__EXERCISE AIM__.
Please give an exact printout of the records, without any pictures.

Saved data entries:
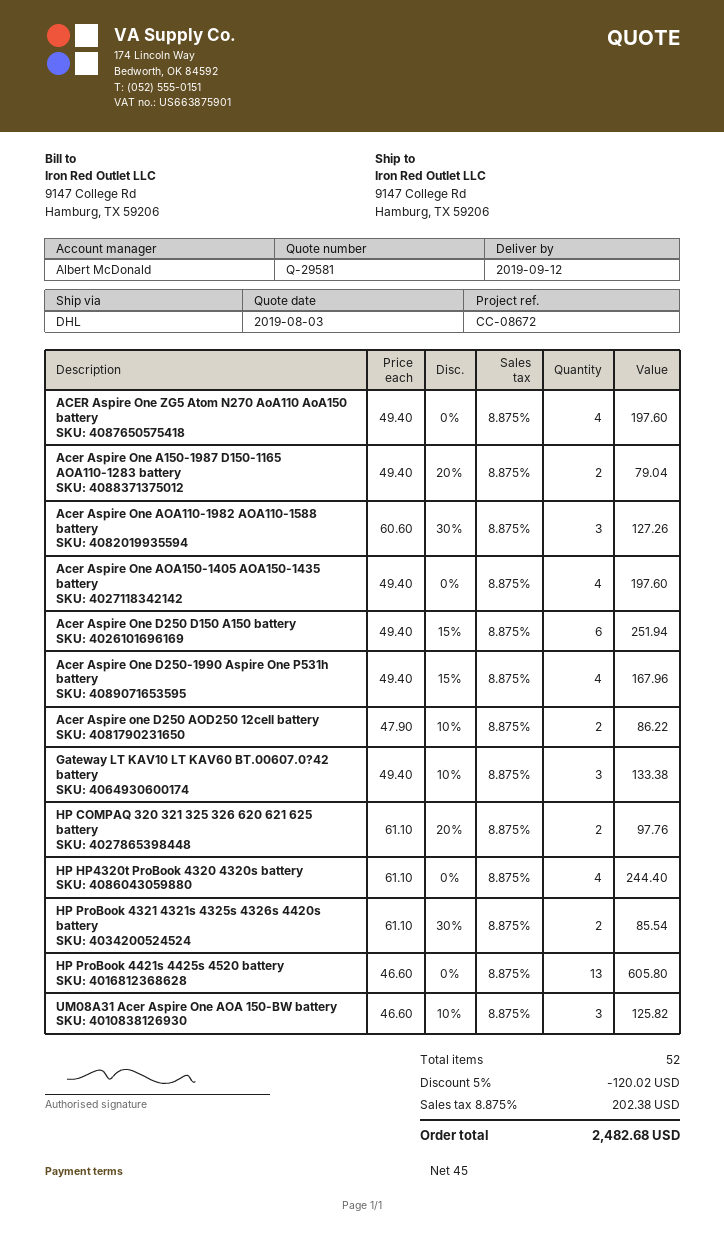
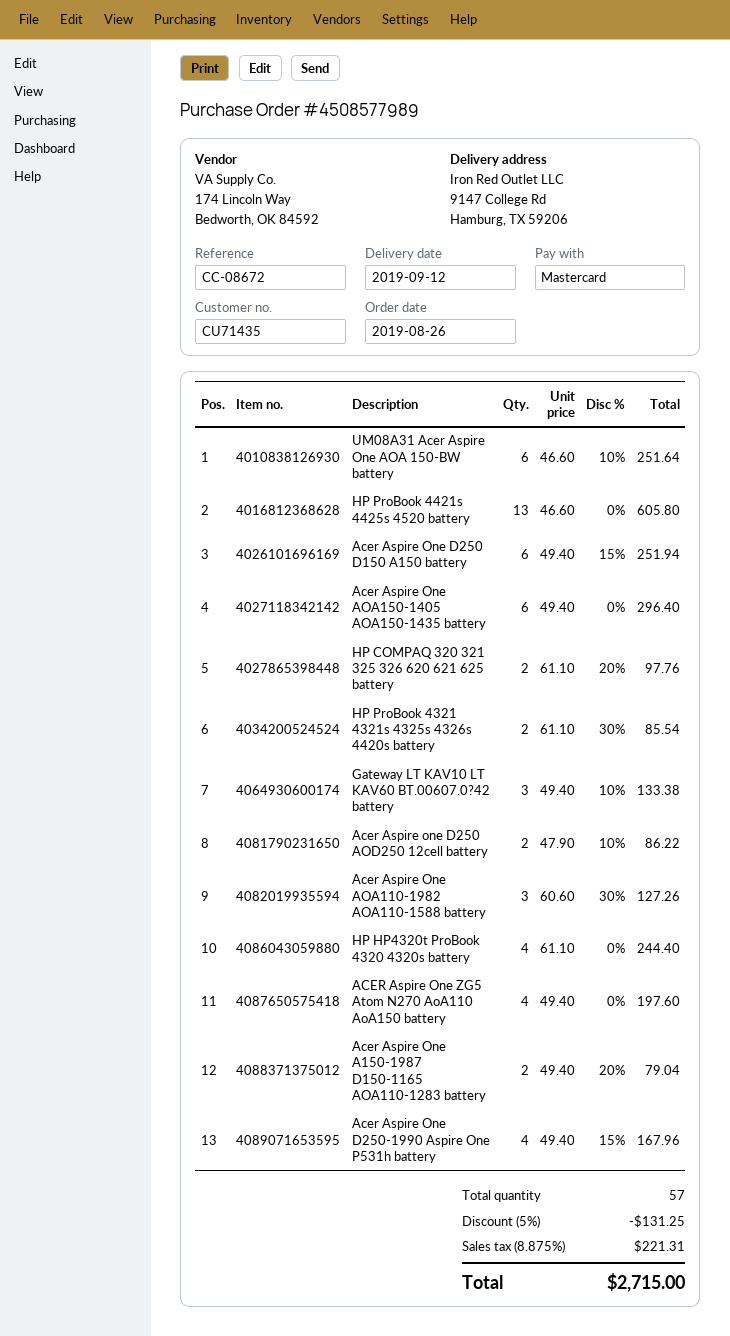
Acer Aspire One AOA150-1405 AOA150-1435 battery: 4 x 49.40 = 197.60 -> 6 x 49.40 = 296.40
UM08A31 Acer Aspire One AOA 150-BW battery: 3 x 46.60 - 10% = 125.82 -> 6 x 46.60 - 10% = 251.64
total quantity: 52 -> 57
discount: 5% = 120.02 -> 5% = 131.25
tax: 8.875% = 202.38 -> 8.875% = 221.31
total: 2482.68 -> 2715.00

__FINAL ANSWER__.
Acer Aspire One AOA150-1405 AOA150-1435 battery: 4 x 49.40 = 197.60 -> 6 x 49.40 = 296.40
UM08A31 Acer Aspire One AOA 150-BW battery: 3 x 46.60 - 10% = 125.82 -> 6 x 46.60 - 10% = 251.64
total quantity: 52 -> 57
discount: 5% = 120.02 -> 5% = 131.25
tax: 8.875% = 202.38 -> 8.875% = 221.31
total: 2482.68 -> 2715.00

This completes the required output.